Tra l’altro i social network come mezzo principale di fruizione di quelle foto hanno estremizzato la rapidità del passaggio dallo shock all’indifferenza, che pure c’era anche in altri mezzi come i giornali o la tv. Non avendo nessuna gerarchia delle notizie e dando spazio a pochissimo testo e contesto, i social network spesso confondono foto vere con fotomontaggi, foto decontestualizzate, immagini vecchie spacciate come nuove. In generale premiano quelle che colpiscono l’emotività.

Da sempre, avverte Susan Sontag, le immagini “che forniscono una prova in grado di contraddire le nostre più sacre certezze vengono invariabilmente liquidate come una messinscena a beneficio della macchina fotografica. La reazione tipica dinanzi alla conferma fotografica delle atrocità commesse dal proprio schieramento consiste nel sostenere che le immagini sono una montatura”.

È così credo che siamo arrivati a parlare di finti profughi o addirittura in questi ultimi giorni di “finti minorenni”.
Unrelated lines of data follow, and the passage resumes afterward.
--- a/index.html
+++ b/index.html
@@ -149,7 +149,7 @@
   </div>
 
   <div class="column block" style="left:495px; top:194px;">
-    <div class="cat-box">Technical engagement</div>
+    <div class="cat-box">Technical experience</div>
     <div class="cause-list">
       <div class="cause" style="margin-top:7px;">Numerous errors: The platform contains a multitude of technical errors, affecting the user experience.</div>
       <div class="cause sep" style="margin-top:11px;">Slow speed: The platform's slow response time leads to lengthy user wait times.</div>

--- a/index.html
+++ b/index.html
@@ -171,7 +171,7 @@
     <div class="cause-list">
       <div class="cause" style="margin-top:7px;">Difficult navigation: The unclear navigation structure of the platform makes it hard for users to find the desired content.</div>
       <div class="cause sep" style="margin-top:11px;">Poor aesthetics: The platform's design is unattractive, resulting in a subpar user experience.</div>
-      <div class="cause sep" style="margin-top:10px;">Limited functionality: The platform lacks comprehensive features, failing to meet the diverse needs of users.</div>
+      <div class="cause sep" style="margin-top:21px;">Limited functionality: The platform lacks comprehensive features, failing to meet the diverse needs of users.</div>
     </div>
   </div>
Davanti al dolore degli altri è importante che il racconto non si nutra di speranze o di proiezioni, parta dai testimoni, dia loro voce, li faccia parlare, tenga insieme i fatti e le cause, sia aperto a un’altra idea del tempo e soprattutto rimanga vicino alla realtà, alle molteplici verità che la realtà restituisce. Per tutti noi, il tentativo deve essere quello di andare verso la realtà, farsi viaggiatori.
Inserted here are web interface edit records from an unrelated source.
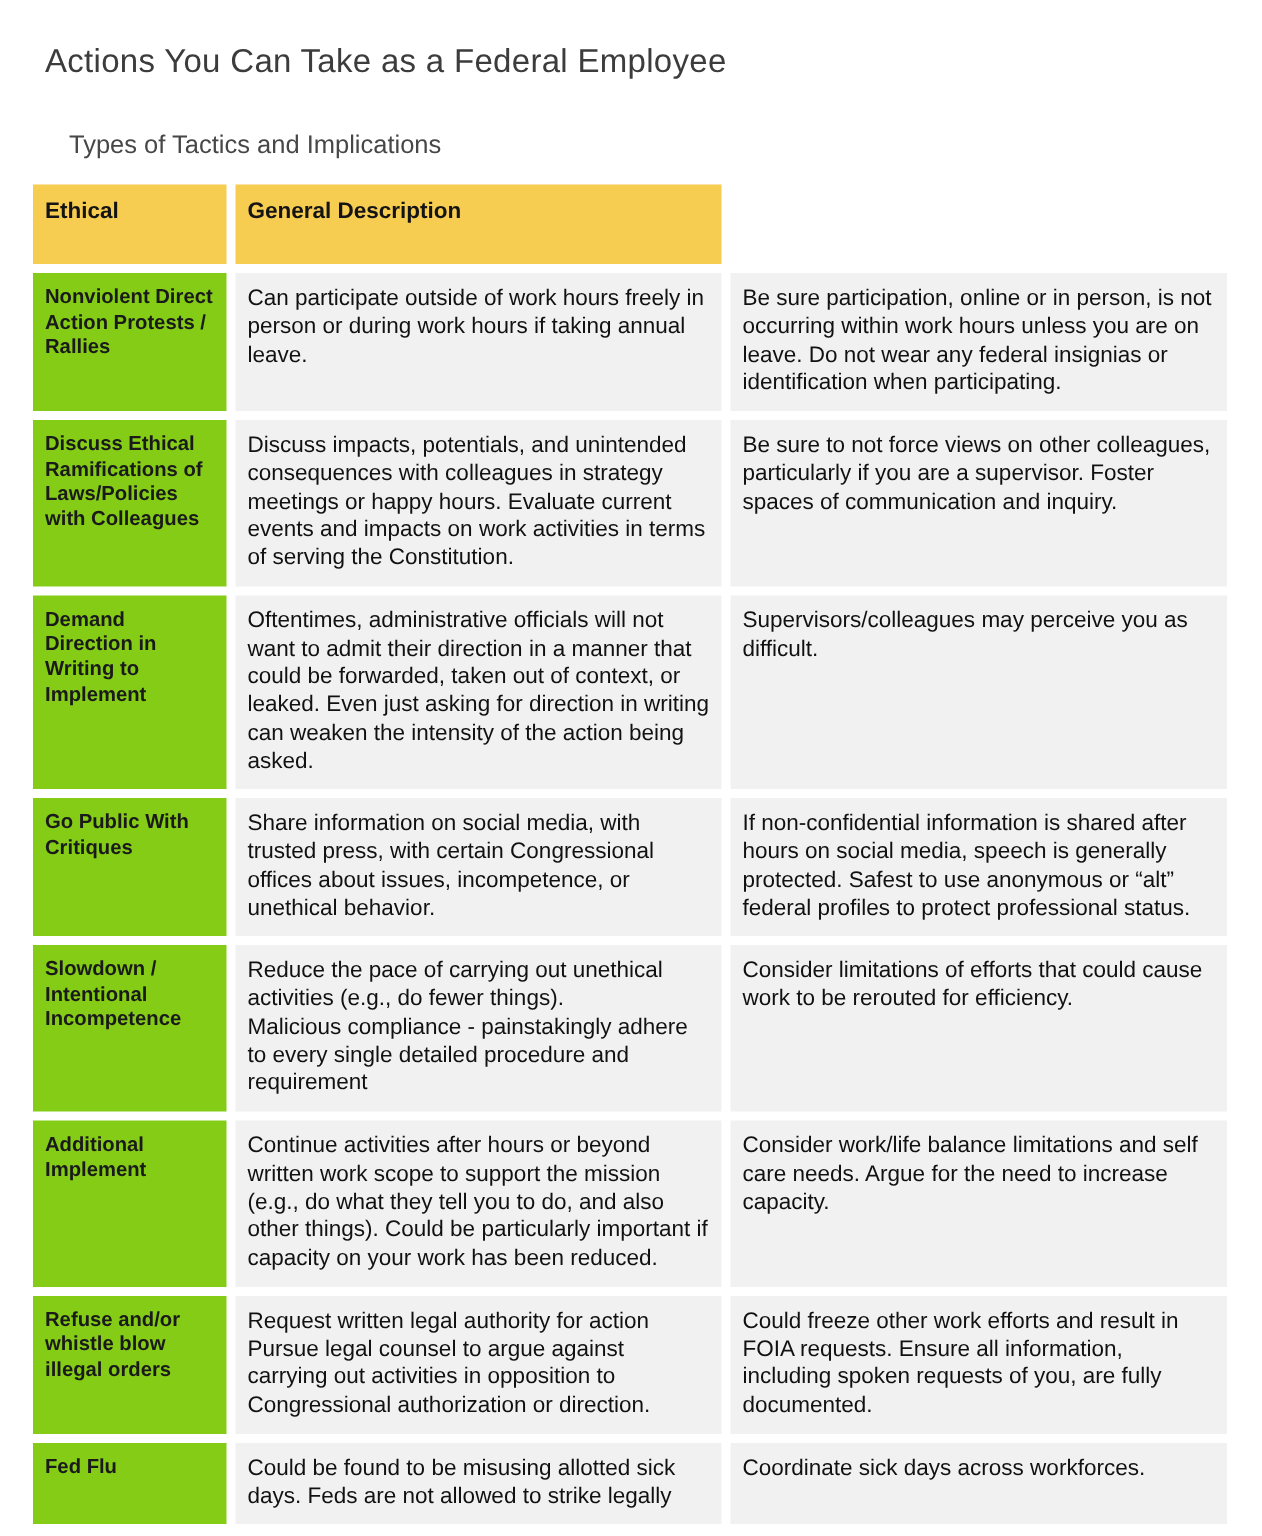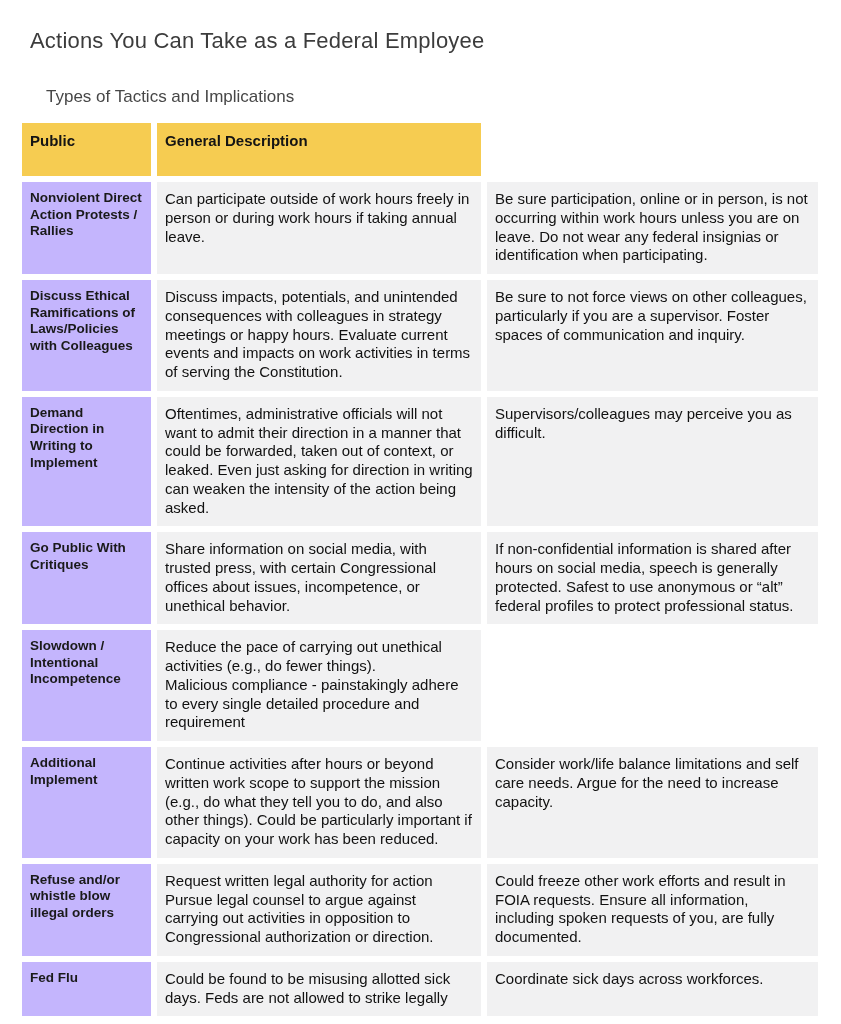--- a/index.html
+++ b/index.html
@@ -73,7 +73,7 @@
   <h2 class="subtitle">Types of Tactics and Implications</h2>
   <div class="table">
       <div class="row header">
-        <div class="cell col-action">Public</div>
+        <div class="cell col-action">Ethical</div>
         <div class="cell col-desc">General Description</div>
       </div>
       <div class="row">

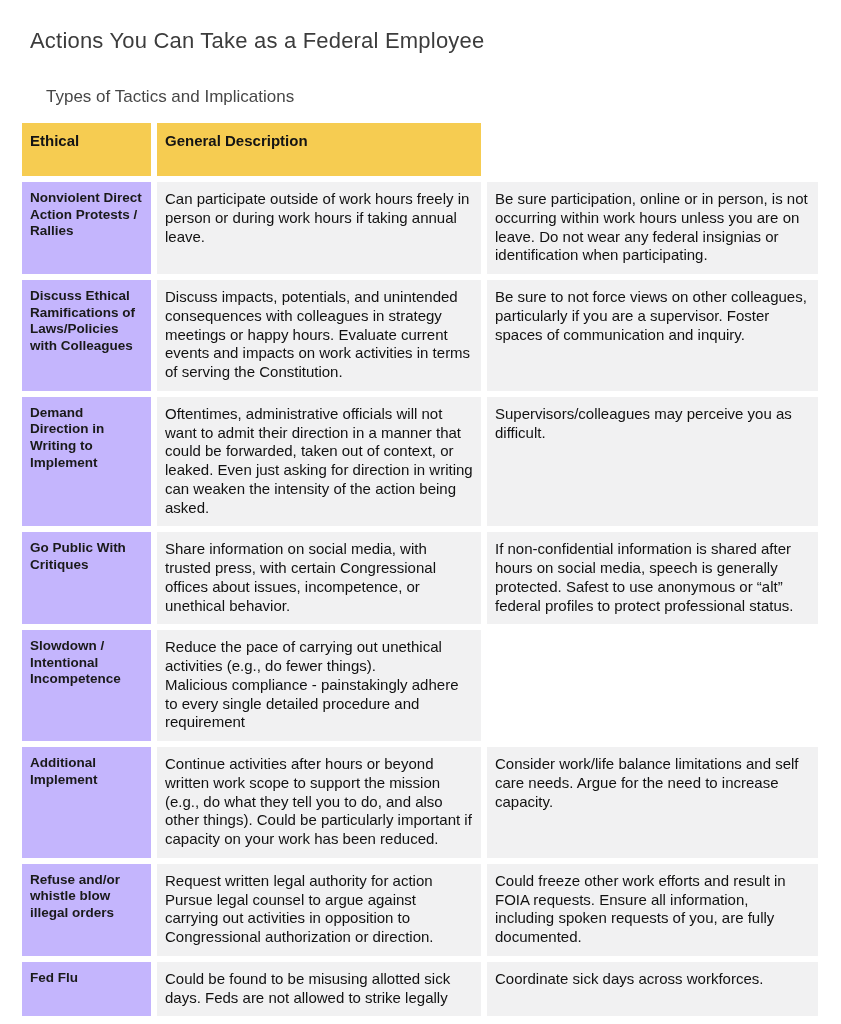--- a/index.html
+++ b/index.html
@@ -46,7 +46,7 @@
     color: #111111;
   }
   .cell.col-action {
-    background: #c4b5fd;
+    background: #84cc16;
     font-weight: bold;
     font-size: 13.5px;
     line-height: 1.23;

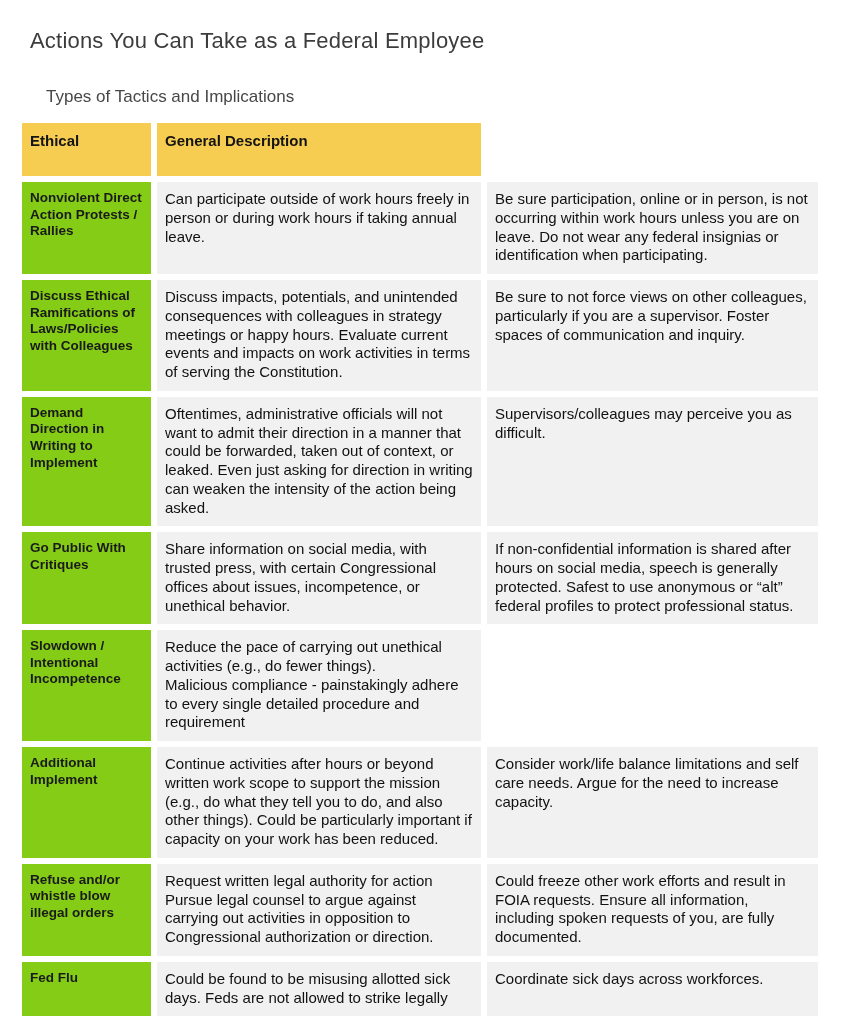--- a/index.html
+++ b/index.html
@@ -100,6 +100,7 @@
         <div class="cell col-action">Slowdown / Intentional Incompetence</div>
         <div class="cell col-desc">Reduce the pace of carrying out unethical activities (e.g., do fewer things).
 Malicious compliance - painstakingly adhere to every single detailed procedure and requirement</div>
+        <div class="cell col-ret">Consider limitations of efforts that could cause work to be rerouted for efficiency.</div>
       </div>
       <div class="row">
         <div class="cell col-action">Additional Implement</div>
Lo scrittore Alessandro Leogrande, autore del più bel libro sul naufragio del 3 ottobre del 2013, lo diceva così nel capitolo finale de La frontiera (Feltrinelli 2017):

“Alla base di ogni viaggio c’è un fondo oscuro, una zona d’ombra che raramente viene rivelata, neanche a se stessi. Un groviglio di pulsioni e ferite segrete che spesso rimangono tali. Ma capita altre volte che ci siano dei viaggiatori che ne hanno passate così tante da esserne saturi. Sono talmente appesantiti dalla violenza e dai traumi che hanno dovuto subire, talmente nauseati dall’odore della morte che hanno avvicinato, da non voler fare altro che parlarne. Allora, in quei momenti, hanno bisogno di incontrare un altro viaggiatore. Perché solo un altro viaggiatore può capire il peso delle parole che pronunceranno, solo un altro viaggiatore può indicargli la strada della leggerezza. Tutti gli altri restano sempre a qualche metro di distanza, sulla terraferma, incapaci di afferrare il senso di ciò che viene detto. Ho impiegato molto tempo per capirlo. Bisogna farsi viaggiatori per decifrare i motivi che hanno spinto tanti a partire e tanti altri ad andare incontro alla morte. Sedersi per terra intorno a un fuoco e ascoltare le storie di chi ha voglia di raccontarle, come hanno fatto altri viaggiatori fin dalla notte dei tempi. Ascoltare dalla voce di chi ha oltrepassato i confini come essi sono fatti. Come sono fatte le città e i fiumi, le muraglie e i loro guardiani, le carceri e i loro custodi, gli eserciti e i loro generali, i predoni e i loro covi. Come sono fatti i compagni di viaggio, e perché – a un certo punto – li si chiama compagni”.

Questo è il testo della lezione “Perché i naufraghi nel Mediterraneo non fanno più notizia?”, tenuta il 29 settembre 2023 durante Multi, il festival organizzato dal giornale online Lucy sulla cultura e da Slow food nell’ambito dell’Estate romana.